= Beginning of Section =
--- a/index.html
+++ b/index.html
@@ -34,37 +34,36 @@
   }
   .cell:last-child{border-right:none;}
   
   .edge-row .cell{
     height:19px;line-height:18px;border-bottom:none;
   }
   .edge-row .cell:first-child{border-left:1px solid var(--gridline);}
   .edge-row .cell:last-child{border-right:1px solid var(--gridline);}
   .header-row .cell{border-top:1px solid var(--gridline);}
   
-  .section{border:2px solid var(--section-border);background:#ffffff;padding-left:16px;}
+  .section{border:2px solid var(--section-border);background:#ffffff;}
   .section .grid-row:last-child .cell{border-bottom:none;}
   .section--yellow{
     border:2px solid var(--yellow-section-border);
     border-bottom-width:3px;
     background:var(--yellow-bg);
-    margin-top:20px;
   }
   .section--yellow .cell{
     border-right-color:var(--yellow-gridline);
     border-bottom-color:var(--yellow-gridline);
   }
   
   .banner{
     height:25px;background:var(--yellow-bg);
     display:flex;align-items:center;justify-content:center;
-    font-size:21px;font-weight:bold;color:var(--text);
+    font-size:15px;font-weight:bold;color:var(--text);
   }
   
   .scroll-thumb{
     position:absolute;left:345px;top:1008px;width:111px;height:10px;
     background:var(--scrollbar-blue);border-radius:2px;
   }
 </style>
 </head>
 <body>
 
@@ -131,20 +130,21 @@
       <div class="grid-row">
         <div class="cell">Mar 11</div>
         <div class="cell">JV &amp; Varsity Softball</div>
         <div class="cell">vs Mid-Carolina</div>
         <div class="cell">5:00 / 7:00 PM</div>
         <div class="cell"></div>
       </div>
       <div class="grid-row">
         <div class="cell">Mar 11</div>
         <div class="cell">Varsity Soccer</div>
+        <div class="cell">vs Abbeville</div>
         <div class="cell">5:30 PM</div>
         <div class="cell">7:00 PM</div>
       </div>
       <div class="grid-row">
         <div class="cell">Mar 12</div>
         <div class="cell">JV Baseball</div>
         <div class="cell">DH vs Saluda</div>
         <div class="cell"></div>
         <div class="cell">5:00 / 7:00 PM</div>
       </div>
= End of Section =
= Beginning of Section =
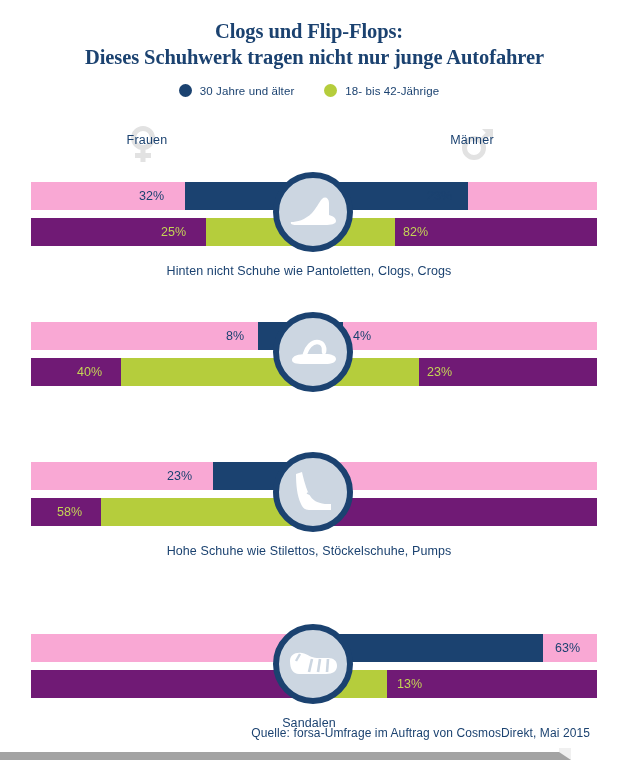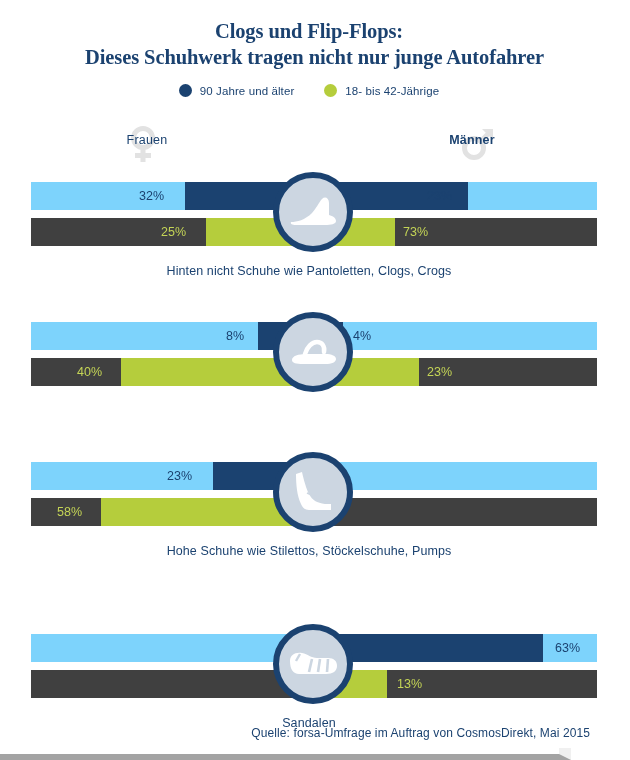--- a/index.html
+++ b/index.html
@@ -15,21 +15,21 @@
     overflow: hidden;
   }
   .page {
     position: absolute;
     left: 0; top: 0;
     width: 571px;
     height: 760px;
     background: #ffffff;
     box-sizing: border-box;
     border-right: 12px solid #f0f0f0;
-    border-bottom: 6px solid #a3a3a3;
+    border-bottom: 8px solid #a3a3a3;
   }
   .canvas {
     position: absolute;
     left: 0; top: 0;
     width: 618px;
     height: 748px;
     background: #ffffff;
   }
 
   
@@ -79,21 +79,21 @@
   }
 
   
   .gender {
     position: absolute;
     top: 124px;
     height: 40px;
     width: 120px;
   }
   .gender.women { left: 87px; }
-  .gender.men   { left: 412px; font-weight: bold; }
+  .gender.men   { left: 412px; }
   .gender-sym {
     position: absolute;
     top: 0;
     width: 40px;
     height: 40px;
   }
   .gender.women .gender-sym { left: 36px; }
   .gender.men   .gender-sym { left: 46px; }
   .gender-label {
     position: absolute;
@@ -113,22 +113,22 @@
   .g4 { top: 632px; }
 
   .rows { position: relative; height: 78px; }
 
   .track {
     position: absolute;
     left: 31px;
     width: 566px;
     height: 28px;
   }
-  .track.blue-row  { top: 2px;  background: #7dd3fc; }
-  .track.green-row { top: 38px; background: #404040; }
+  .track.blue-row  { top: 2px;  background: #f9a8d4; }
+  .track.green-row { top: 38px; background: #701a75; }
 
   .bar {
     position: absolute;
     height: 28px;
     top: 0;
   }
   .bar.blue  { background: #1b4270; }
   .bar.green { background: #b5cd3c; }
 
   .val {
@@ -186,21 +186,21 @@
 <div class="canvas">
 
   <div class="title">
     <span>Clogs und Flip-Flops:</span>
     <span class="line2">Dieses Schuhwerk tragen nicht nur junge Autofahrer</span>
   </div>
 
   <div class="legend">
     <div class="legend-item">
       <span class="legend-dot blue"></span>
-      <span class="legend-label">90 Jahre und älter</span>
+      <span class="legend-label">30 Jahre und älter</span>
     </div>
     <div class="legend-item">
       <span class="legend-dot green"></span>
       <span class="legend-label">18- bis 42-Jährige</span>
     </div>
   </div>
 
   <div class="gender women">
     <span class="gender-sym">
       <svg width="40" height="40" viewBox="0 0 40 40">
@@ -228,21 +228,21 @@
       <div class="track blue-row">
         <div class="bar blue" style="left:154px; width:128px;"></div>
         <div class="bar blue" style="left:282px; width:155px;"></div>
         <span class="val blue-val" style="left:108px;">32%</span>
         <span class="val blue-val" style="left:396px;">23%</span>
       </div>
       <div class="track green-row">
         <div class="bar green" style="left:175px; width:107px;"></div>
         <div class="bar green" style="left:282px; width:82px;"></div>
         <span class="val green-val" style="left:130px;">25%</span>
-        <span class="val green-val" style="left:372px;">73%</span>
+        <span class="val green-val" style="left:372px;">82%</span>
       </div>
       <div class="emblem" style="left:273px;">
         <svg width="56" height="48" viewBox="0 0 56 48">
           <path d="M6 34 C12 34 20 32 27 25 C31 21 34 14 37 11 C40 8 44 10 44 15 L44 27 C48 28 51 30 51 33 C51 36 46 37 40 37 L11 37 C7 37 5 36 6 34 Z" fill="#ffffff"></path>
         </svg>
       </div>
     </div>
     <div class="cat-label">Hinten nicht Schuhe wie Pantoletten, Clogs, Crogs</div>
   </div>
= End of Section =
= Beginning of Section =
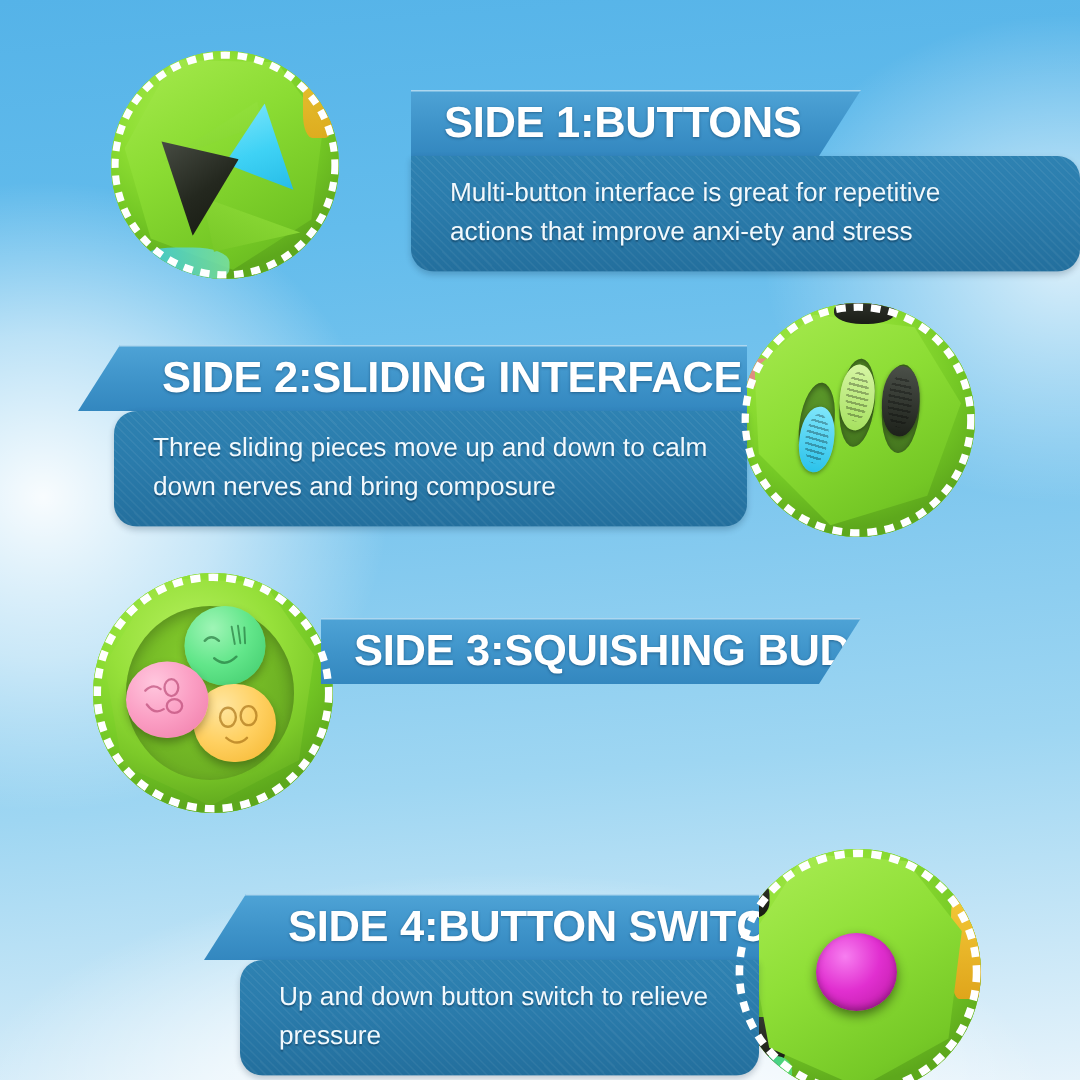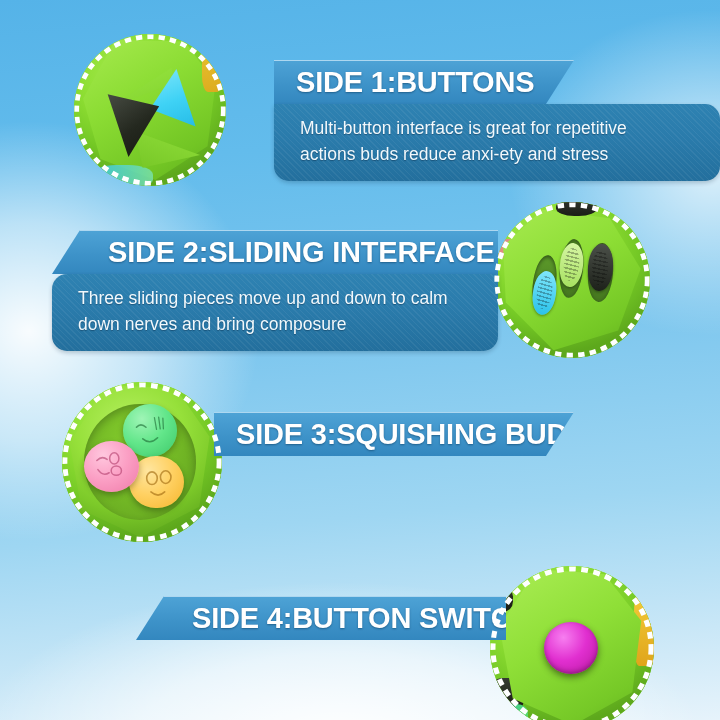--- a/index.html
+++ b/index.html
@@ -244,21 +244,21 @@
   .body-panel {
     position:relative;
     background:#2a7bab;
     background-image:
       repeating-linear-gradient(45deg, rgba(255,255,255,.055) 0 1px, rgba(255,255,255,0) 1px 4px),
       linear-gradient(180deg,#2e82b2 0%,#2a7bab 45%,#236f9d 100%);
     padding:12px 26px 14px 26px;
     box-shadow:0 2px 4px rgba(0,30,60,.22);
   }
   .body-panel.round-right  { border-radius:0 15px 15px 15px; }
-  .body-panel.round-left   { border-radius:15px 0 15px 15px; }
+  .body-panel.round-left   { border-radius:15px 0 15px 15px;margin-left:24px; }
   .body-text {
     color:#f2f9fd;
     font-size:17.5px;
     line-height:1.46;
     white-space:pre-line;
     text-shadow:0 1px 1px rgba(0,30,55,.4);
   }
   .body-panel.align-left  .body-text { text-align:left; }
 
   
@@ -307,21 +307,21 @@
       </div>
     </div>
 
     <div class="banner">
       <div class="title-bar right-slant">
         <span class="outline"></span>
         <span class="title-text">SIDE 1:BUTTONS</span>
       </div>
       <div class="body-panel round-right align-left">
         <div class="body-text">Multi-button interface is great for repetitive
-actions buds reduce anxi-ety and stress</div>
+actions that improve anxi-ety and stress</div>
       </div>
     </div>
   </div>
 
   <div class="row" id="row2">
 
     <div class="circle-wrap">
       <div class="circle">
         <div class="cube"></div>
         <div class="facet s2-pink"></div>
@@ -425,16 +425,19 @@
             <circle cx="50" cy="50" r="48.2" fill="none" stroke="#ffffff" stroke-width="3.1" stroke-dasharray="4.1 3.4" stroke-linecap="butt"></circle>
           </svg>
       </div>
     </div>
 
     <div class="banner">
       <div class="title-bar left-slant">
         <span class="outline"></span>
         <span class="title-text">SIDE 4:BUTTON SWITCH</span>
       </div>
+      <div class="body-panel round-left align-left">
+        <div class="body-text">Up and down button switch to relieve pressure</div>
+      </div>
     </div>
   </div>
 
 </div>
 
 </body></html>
= End of Section =
### AIM OF THE EXERCISE
Find the lines of the listing above that hold "rgba". Please copy them.

### COMPLETED EXERCISE
       repeating-linear-gradient(45deg, rgba(255,255,255,.055) 0 1px, rgba(255,255,255,0) 1px 4px),
     box-shadow:0 2px 4px rgba(0,30,60,.22);
     text-shadow:0 1px 1px rgba(0,30,55,.4);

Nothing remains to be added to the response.